素敵な笑顔を咲かせる君と

 約束の日曜日。その日は久しぶりに暖かい日だった。
 だから、上着は薄手のコートで良かった。

 少しだけふわふわの白い長袖の上に、黒色のワンピースを着る。
 私はこのスタイルが好き。


「こんにちは〜!」


 いつも通り笑顔で挨拶をする。

 その日はお休みってこともあるのか、お客さんが何人かいた。


「舞華ちゃん、いらっしゃい。好きなところに座ってね」


 そう言われて辺りを見渡す。
 カウンターには何人か座っているから、少し座りづらい。

 だから、端っこにある二人がけのテーブル席に向かった。


 少し目線を右にずらすと、おじさんと同じエプロンをかけている同い年くらいの男の子がいる。

 おじさんと何か話しているようだ。


 バレないように目線で追いかけていると、気づいてしまった。
 あの子は、アトリエで絵を描いていた男の子。

 私が見惚れていた、美術部員の一年生。


「ご注文は?」

「スーッ・・・・・・」


 男の子に声をかけられて、静かに息を吸う。
 静かではなかったかもしれないけど。


「・・・・・・・・・・・・」


 男の子は黙って私を見ていた。
 というよりも、私の目を見ていた。


(あぁ、この右目か・・・・・・)


 珍しくて驚いているのだろう。
 厨二病だと笑うだろうか。それとも、気付かぬふりをするだろうか。


「きれい・・・・・・」


 予想は大きく外れた。
 こんな静かな店内なら、どんなに静かな声でも吐息混じりに耳に入る。

 私の右目をじっと見つめて、そんなことを言われたのは初めてだ。


「・・・・・・気まぐれケーキとコーヒー」


 私のその声に肩をハッと震わせ、「かしこまりました」とだけ言って、おじさんのところに注文を言いに行った。


(一ノ瀬・・・・・・)


 あの子の左胸についている名札には、確かにそう書いてあった。


「お待たせしました」


 しばらくして、ケーキとコーヒーが置かれた。
 なんと、今日は私の好物のショートケーキだった。


「おじさぁん! 今日はショートケーキなんだねぇ!」

「ん? そうだよ。でも今日はお客さんがいるから静かにしようね」

「あっはい」


 私が大きな声を出したせいで、数人の他のお客さんが私を一気に見た。少し恥ずかしい。

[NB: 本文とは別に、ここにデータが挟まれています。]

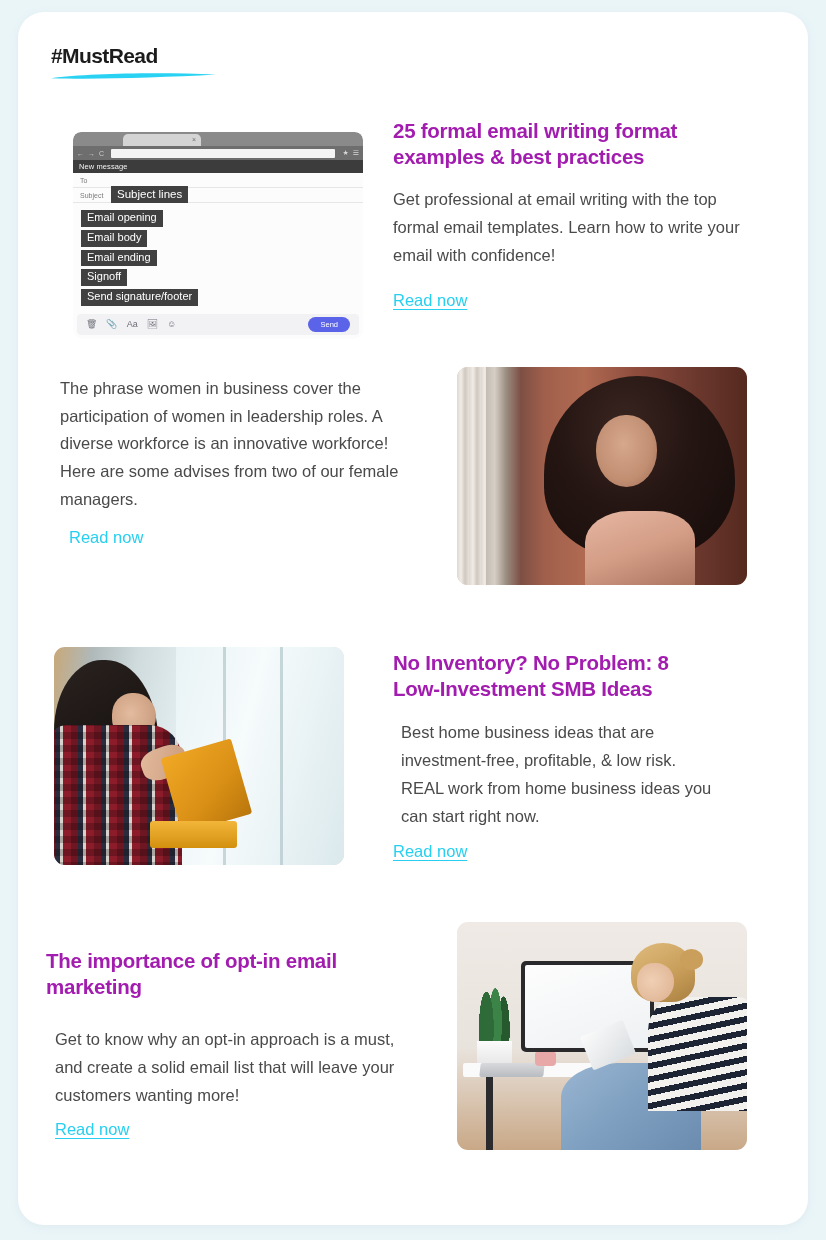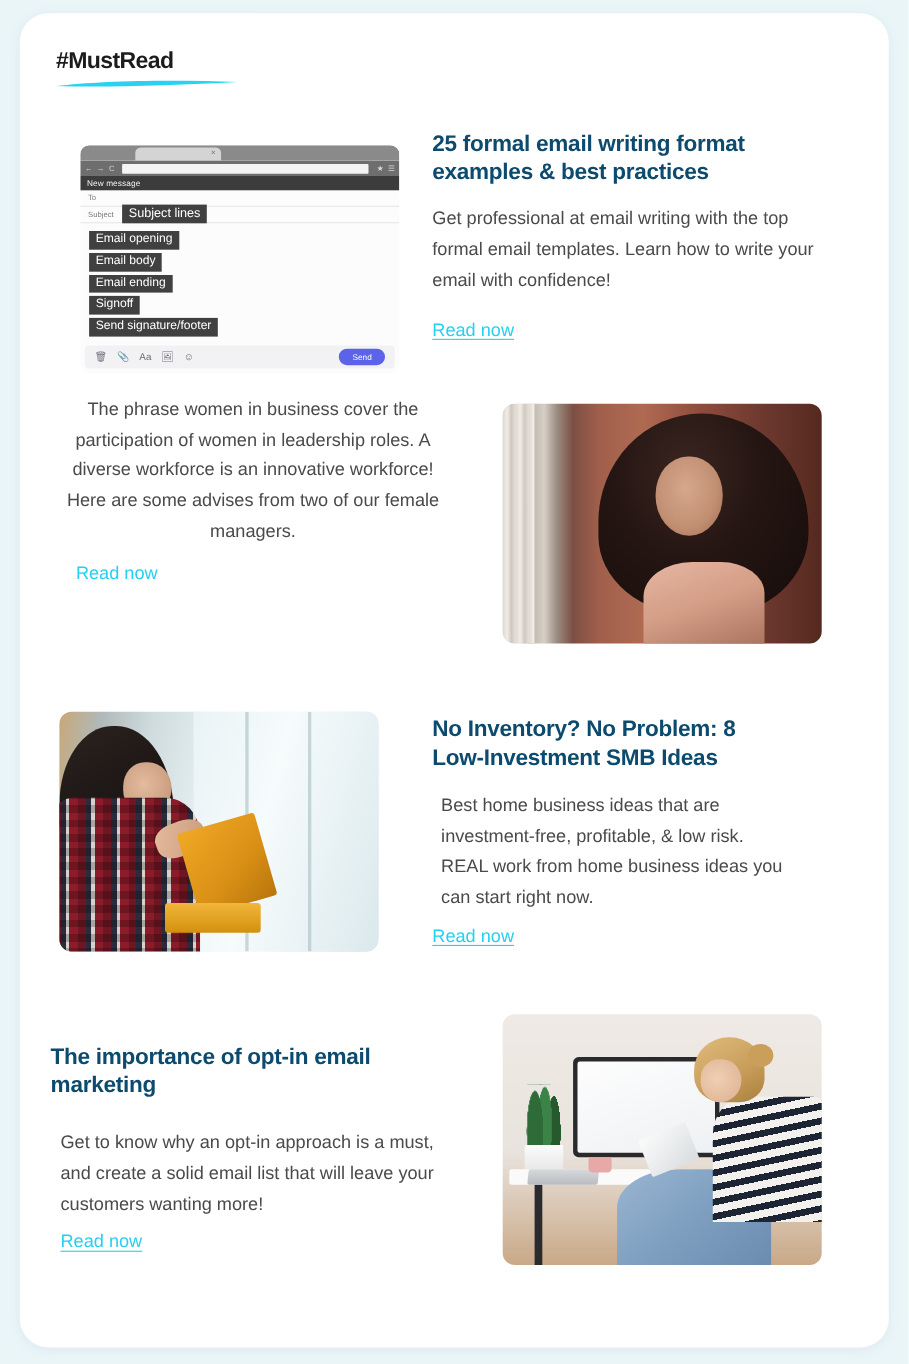--- a/index.html
+++ b/index.html
@@ -49,7 +49,7 @@
   .art-title {
     font-size: 20.5px;
     font-weight: bold;
-    color: #0c4a6e;
+    color: #a21caf;
     line-height: 1.28;
     letter-spacing: -0.25px;
   }

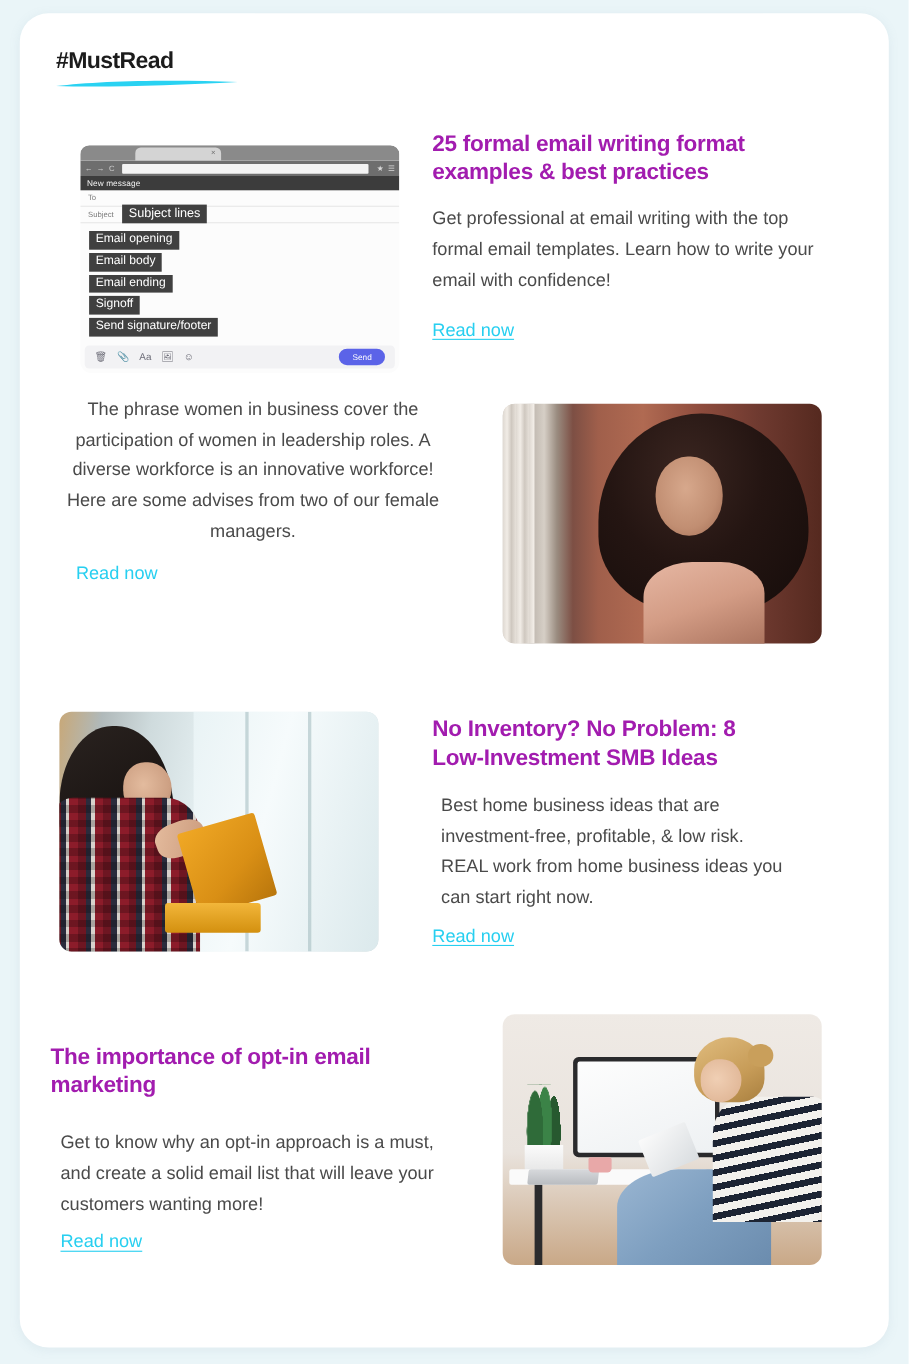--- a/index.html
+++ b/index.html
@@ -444,7 +444,7 @@
   </div>
 
   <div class="article" style="left:42px; top:345px; width:340px;">
-    <div class="art-body" style="margin-top:2px;text-align:center;">The phrase women in business cover the participation of women in leadership roles. A diverse workforce is an innovative workforce!  Here are some advises from two of our female managers.</div>
+    <div class="art-body" style="margin-top:18px;">The phrase women in business cover the participation of women in leadership roles. A diverse workforce is an innovative workforce!  Here are some advises from two of our female managers.</div>
     <a class="read-link no-underline" style="margin-top:14px; margin-left:9px;">Read now</a>
   </div>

 私のテーブルにケーキとコーヒーを置いた一ノ瀬くんも、目を大きく見開いて固まっている。
 そんなに驚いたんだろうか。


「・・・・・・そんなガン見されると食べづらいんですけど。別にあげないよ?」

「・・・・・・いらないです」


 それだけ言うと、一ノ瀬くんはキッチンに戻って、洗われたお皿を棚にしまう作業に戻った。


「うまっ」


 声の大きさはおじさんに注意されたので、なるべく小さな声に抑えた。

 それでもやっぱり美味しいものを食べると声が勝手に出てしまう。


 独り言は虚しいとか言う人がいるけど、別にいいじゃないか。
 感情の整理がつくし、記憶力がアップするらしいし。


(私もここでバイトしたいなぁ・・・・・・。でも、私の高校バイト禁止・・・・・・ん?)


 私の高校はバイト禁止だ。先生にバレたら停学させられるらしい。
 まぁ所詮噂だから、反省文三枚くらいとかかもしれないけれど。


 でも、あの子はバイトしている。

 先生に許可を取っているのかもしれないけれど、よほどのことがなければ許可なんてそうそう降りない。


(すっごい度胸・・・・・・)


 ケーキを食べながらボケーっとそう思った。


「おじさーん、ごちそうさまでしたー」

「はい、お粗末さまでした」


 ケーキとコーヒーを全部食べ終わって、お会計をする。

 一ノ瀬くんはもう出て行ったお客さんが座っていたテーブルを拭いている。


「どうだった? バイトくん」


 お会計の時に小さい声でそう聞かれた。


「うーん、笑顔とかはないけど普通に接客はいいんじゃないかな。
 っていうか、このお店バイト取ってたんだね。知らなかった」

「うん、こういうお休みの日はお客さんが少し多いからね。バイト一人雇うくらいは余裕あるよ」


 私もここでバイトしたい。

 先生にバレるのが怖いからしないけど。


「また来てね」

「はーい」


 今日はお客さんがいるから、小さめの声で返事をして手を振ってお店を出た。